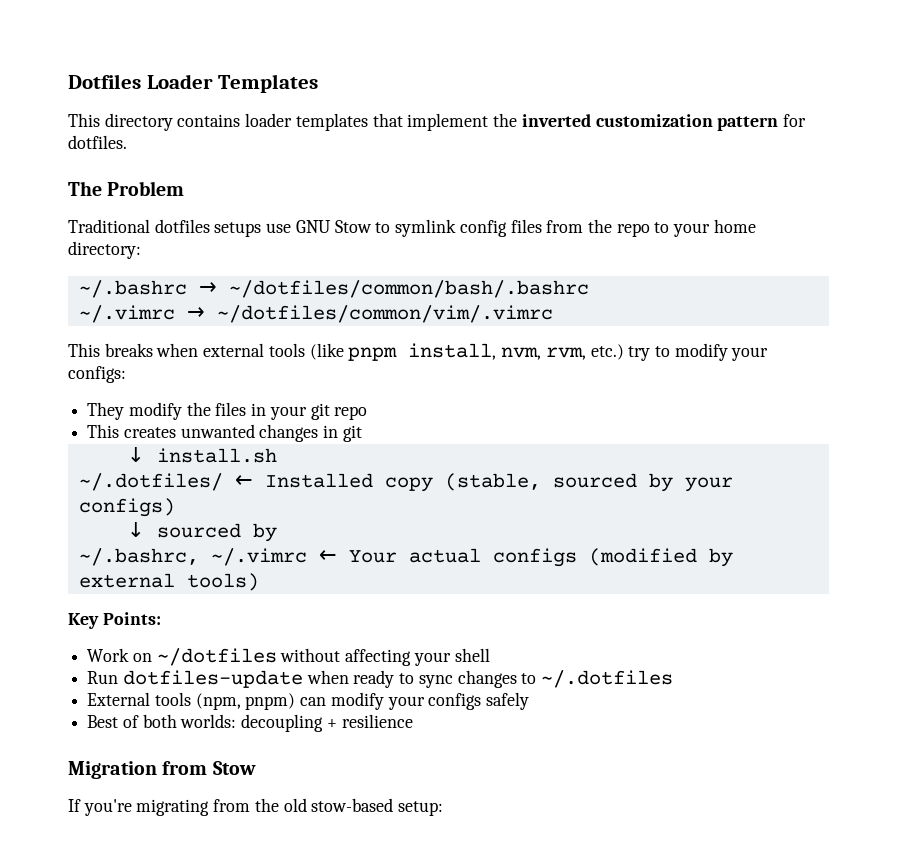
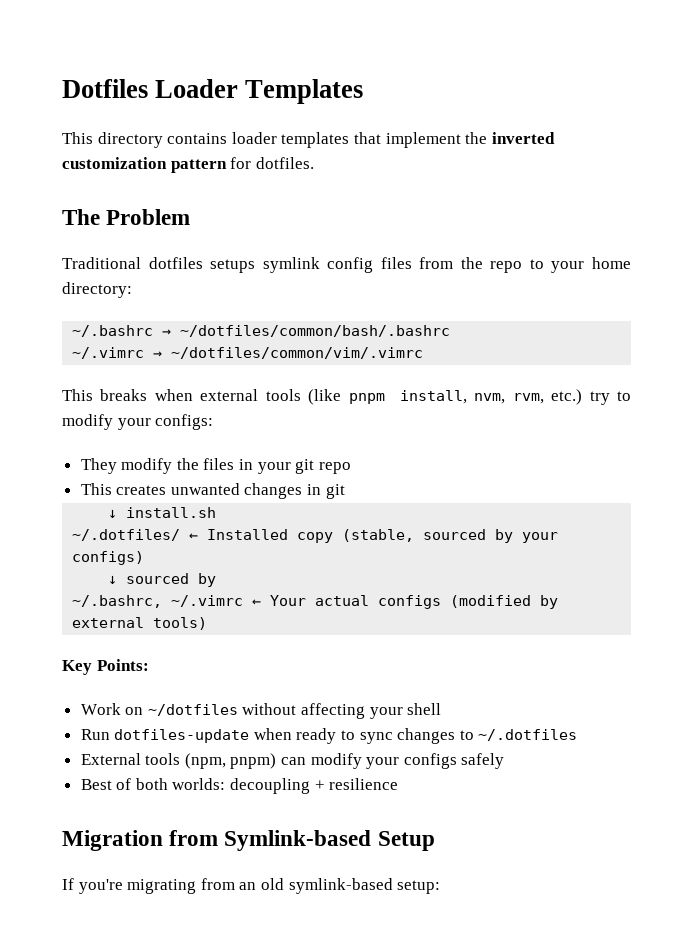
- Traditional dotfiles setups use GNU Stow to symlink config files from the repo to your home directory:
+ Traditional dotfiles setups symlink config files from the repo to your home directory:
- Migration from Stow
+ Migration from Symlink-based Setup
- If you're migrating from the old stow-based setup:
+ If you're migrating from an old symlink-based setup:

● ● ●

**Task goal:** Every line of the listing is to be retyped exactly; pictures stay out.

**Exercise answer:**
- Traditional dotfiles setups use GNU Stow to symlink config files from the repo to your home directory:
+ Traditional dotfiles setups symlink config files from the repo to your home directory:
- Migration from Stow
+ Migration from Symlink-based Setup
- If you're migrating from the old stow-based setup:
+ If you're migrating from an old symlink-based setup:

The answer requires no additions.